Chan confers regularly with caregivers to determine which clients are showing onset of dementia. “Clients cannot tell us,” she says, “so we assume a sort of parental role.”

This is part of palliative care for very ill Chinese elders. They are not in pain, but they are in need of comfort. Culturally, it puts them at ease.

Many of Chan’s clients go on to hospice in their last months of life. She views this as a continuation of the care her center provides. “We try to make what remains of their lives as satisfying as we can, and hospice is a continuation of that treatment.”

City Official a Senior Care Pioneer

The modern era for senior health care in San Francisco started in the Tenderloin in 1972 with the North of Market Health Council. Founder Francis Curry, MD, then the city’s public health director, was a pioneer in bringing medical care to low-income elders. His main concern: Many Tenderloin elders suffered alone, isolated from friends, family and care.

The Health Council’s operation was nothing fancy: one doctor, one nurse, in a storefront. Curry Senior Center has grown enormously in 41 years, now providing primary care for 1,600-plus clients, annually hosts 1,700 social activity hours, served 49,000 breakfasts and 61,000 lunches last year, and houses formerly homeless seniors.

Cantonese, Lao, Vietnamese, Mandarin, Russian, Spanish and Tagalog are all spoken at Curry, representing the panoply of Tenderloin cultures.

In 1982, Curry Center was a founding partner in the San Francisco Community Clinic Consortium (SFCCC), whose 10 partner clinics now serve more than 87,000 low-income, uninsured, underserved San Franciscans each year.

David Ofman, MD, appointed consortium interim director last month, has lived much of this history, having run North of Market Senior Services and Curry Senior Center, plus a variety of safety net projects.

“Seniors in the Tenderloin are not the same as 31 years ago, when our consortium began,” says Ofman. “There’s a lot more homelessness, a lot more mental illness, a lot more substance abuse, and AIDS was barely on the horizon back then. They’re living longer, they’re older, more frail. And we have many more Southeast Asians now — a positive influence, bringing stability to the district.

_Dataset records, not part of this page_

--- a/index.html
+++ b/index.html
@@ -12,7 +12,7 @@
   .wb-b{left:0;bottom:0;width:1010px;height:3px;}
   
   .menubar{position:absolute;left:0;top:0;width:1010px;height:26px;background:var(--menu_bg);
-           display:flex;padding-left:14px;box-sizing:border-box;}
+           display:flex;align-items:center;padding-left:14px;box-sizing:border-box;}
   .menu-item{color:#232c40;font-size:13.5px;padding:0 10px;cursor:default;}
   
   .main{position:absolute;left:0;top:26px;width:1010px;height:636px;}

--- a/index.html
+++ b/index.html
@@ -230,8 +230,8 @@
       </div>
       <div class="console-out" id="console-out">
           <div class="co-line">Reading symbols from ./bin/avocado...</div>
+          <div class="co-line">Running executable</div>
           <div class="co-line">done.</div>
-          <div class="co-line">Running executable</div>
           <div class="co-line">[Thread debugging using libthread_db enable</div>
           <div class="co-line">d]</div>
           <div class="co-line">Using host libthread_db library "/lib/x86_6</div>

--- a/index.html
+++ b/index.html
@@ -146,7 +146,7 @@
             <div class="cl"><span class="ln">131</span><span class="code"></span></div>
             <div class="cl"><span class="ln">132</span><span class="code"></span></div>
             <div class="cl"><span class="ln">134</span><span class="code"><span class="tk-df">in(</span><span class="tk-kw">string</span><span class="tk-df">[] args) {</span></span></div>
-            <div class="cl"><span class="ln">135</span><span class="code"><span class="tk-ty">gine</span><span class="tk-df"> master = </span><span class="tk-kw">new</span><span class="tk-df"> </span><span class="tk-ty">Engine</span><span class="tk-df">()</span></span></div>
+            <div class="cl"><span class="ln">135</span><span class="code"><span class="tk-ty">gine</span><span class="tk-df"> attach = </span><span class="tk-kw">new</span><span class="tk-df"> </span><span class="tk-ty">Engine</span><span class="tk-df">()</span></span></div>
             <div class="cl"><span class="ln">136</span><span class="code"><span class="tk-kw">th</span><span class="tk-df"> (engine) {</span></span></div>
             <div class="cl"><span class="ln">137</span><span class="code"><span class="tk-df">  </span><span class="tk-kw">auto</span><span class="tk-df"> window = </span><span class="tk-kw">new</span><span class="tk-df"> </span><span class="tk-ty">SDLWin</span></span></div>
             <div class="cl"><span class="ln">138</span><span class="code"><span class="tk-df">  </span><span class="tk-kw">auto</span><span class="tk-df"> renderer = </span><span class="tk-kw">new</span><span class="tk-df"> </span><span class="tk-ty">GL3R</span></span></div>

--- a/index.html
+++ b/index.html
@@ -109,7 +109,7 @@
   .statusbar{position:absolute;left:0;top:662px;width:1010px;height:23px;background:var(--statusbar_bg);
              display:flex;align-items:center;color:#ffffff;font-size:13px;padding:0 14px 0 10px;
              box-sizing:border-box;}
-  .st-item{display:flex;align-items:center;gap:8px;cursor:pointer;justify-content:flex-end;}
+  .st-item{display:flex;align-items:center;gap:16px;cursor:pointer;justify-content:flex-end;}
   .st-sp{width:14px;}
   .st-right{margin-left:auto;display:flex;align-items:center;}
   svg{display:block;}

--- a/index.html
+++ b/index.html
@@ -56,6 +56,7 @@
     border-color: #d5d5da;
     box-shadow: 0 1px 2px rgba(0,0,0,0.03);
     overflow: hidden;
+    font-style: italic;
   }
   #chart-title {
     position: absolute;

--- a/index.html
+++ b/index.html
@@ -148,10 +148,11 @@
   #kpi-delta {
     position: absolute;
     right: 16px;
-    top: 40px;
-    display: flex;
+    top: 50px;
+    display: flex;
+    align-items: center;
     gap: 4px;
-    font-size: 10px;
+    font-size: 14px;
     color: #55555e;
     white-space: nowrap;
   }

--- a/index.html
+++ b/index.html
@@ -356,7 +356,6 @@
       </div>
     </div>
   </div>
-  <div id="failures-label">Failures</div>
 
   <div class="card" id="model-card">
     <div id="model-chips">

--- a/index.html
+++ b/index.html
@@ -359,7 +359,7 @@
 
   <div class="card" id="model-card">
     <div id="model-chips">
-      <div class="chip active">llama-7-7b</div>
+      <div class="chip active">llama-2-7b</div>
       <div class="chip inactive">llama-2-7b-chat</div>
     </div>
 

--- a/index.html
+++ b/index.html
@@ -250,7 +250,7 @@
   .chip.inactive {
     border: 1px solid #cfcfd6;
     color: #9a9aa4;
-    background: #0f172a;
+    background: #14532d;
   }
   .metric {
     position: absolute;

“We’re better able to serve them now, though,” says Ofman. “There’s been expansion of service across the board. There are a lot more supportive services.”

During the ’80s, large numbers of ailing seniors were holed up in hotels, hidden away. Plus, there weren’t that many caregivers back then, Ofman recalls. Now they’re more likely to seek help. “There are still some who refuse treatment, but I can’t recall the last time we discovered someone seriously ill, in need of care, who didn’t get it.”

Hospice care has made big strides since 1982, when Medicare approved it for those receiving only comfort care—with no medical treatment—in their last six months. But even then it took a backseat to curative treatment. Now, palliative care is offering both comfort and medical care as needed.

“Quality of life has assumed a role in treatment as important as controlling disease,” Ofman states.

John Burks wrote this article for Central City Extra through a California Healthcare Foundation Journalism Fellowship, a project of New America Media in collaboration with the Stanford In-reach for Successful Aging through Education Program.